## DATA SUPPLIED

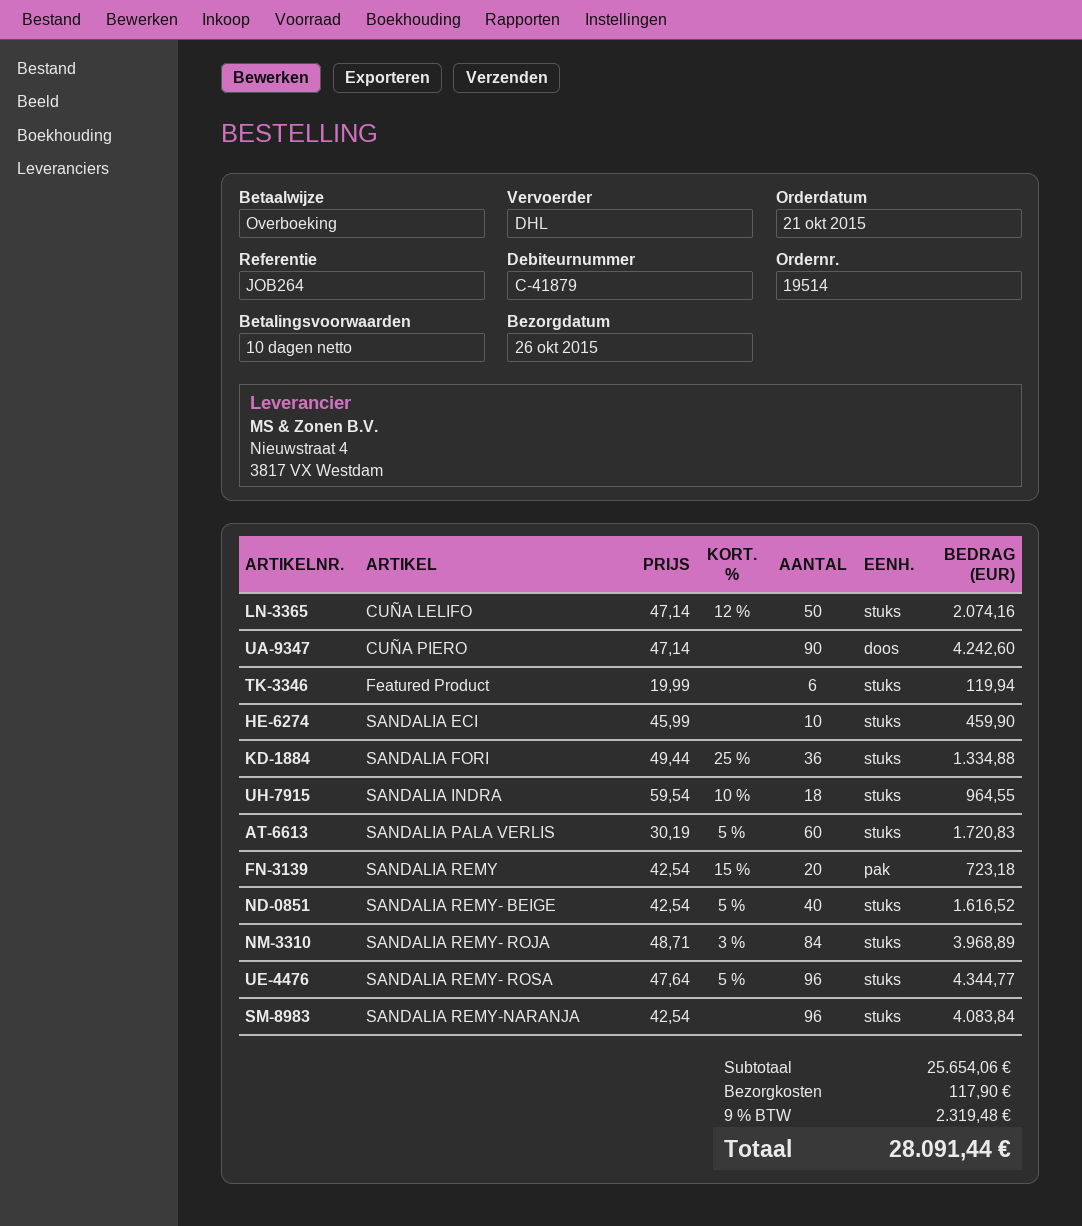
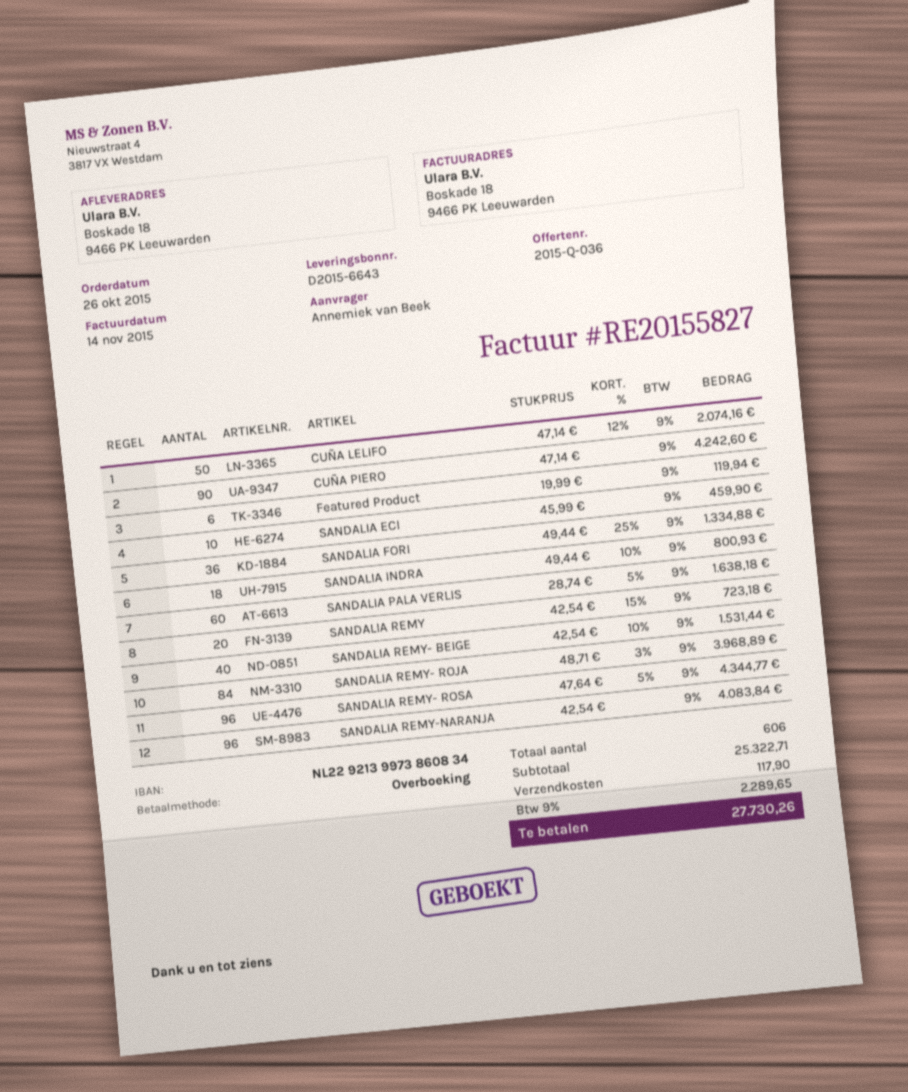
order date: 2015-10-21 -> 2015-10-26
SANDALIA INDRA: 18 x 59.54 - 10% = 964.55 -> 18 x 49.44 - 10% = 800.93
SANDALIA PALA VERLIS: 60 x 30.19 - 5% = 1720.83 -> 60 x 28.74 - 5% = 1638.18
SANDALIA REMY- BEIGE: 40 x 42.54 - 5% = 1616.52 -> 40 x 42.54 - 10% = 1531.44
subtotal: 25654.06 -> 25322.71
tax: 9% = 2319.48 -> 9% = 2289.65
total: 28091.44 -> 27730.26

--

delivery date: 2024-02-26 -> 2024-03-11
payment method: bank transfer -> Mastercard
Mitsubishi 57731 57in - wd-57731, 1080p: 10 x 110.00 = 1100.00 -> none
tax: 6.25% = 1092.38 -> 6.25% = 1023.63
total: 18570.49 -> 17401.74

## WHAT TO DO
The answer should consist of every line from the listing above that includes the word "SANDALIA".

## WRITTEN ANSWER
SANDALIA INDRA: 18 x 59.54 - 10% = 964.55 -> 18 x 49.44 - 10% = 800.93
SANDALIA PALA VERLIS: 60 x 30.19 - 5% = 1720.83 -> 60 x 28.74 - 5% = 1638.18
SANDALIA REMY- BEIGE: 40 x 42.54 - 5% = 1616.52 -> 40 x 42.54 - 10% = 1531.44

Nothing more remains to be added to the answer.